Car salesman: public vs private sector pay

Public-sector pay in Italy is about 5% more than private-sector pay for similar work. The private sector typically offers stronger upside and bigger bonuses; the public sector typically offers better benefits and stability.

Public vs private pay gap

5%

Public-sector workers earn this much more than private-sector workers in Italy on average.

Public sector 46,280 EUR
Private sector 44,180 EUR

Car salesman salary by city in Italy

Car salesman pay is not even across Italy. The chart below shows the highest-paying cities in the dataset, followed by the full location table.

  • Milano
  • Rome
  • Palermo
  • Napoli
  • Torino
  • Trieste
  • Parma
  • Bologna
  • Catania
  • Genova
LocationTypeAverageMedianRange
MilanoCity40,140 EUR36,700 EUR19,480-58,000 EUR
RomeCity38,680 EUR36,020 EUR20,520-58,860 EUR
PalermoCity36,160 EUR36,700 EUR17,560-54,560 EUR
NapoliCity34,280 EUR34,280 EUR16,140-54,700 EUR
TorinoCity34,120 EUR37,740 EUR15,700-56,140 EUR
TriesteCity33,440 EUR35,560 EUR13,100-50,340 EUR
ParmaCity32,020 EUR32,020 EUR17,020-48,200 EUR
BolognaCity31,980 EUR34,120 EUR17,020-53,600 EUR
CataniaCity31,960 EUR31,660 EUR17,540-48,740 EUR
GenovaCity31,040 EUR34,960 EUR17,260-52,180 EUR


Car Salesman in Italy: FAQs

  • How much does a car salesman make per month in Italy?

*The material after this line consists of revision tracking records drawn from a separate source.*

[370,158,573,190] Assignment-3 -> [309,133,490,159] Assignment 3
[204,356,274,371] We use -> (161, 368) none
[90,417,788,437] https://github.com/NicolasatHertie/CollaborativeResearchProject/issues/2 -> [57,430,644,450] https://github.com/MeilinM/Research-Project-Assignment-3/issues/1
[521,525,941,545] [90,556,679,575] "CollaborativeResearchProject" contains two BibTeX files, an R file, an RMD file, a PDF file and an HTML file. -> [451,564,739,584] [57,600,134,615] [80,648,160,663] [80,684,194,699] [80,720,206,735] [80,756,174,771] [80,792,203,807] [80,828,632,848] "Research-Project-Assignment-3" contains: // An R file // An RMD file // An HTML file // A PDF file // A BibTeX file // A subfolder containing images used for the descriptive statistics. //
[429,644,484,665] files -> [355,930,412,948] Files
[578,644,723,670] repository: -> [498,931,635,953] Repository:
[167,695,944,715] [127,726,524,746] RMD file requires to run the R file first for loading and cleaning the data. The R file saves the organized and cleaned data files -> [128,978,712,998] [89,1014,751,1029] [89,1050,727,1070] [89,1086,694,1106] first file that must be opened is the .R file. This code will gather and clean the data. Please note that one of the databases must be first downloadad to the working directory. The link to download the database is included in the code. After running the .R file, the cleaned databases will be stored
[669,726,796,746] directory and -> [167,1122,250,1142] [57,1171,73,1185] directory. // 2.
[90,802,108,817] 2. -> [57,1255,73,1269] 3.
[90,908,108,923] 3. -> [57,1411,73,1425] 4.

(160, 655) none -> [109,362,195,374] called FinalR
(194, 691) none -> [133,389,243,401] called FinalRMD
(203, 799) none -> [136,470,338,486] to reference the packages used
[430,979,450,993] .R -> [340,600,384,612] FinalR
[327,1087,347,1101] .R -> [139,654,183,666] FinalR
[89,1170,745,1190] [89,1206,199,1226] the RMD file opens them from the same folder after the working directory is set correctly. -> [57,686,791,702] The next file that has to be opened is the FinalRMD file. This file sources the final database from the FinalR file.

    A car salesman in Italy earns about 2,958 EUR a month before tax, based on an annual average of 35,500 EUR.

  • What's the salary range for a car salesman in Italy?

    Entry-level car salesmans in Italy start near 17,540 EUR. Top-end pay reaches around 50,540 EUR. The middle 50% of earners sit between 21,300 and 45,560 EUR.

  • Is the median car salesman salary in Italy higher or lower than the average?

    The median is 33,520 EUR, lower than the average of 35,500 EUR. Half of car salesmans in Italy earn below the median, half earn above it.

  • What's the gender pay gap for car salesmans in Italy?

    Men working as a car salesman in Italy earn around 14% more than women on average (35,340 vs 31,040 EUR a year).

  • Do car salesmans in Italy get bonuses?

    About 82% of car salesmans in Italy reported a bonus in the past 12 months. Reported bonuses ranged from 5% to 9% of base salary.

  • Do car salesmans earn more in the public or private sector in Italy?

    In Italy, the public sector pays a car salesman about 5% more on average. Public-sector pay tends to be steadier; private-sector pay tends to offer bigger upside.

  • How often do car salesmans in Italy get a pay raise?

    A car salesman in Italy sees a raise of around 10% every 18 months, equivalent to roughly 7% a year.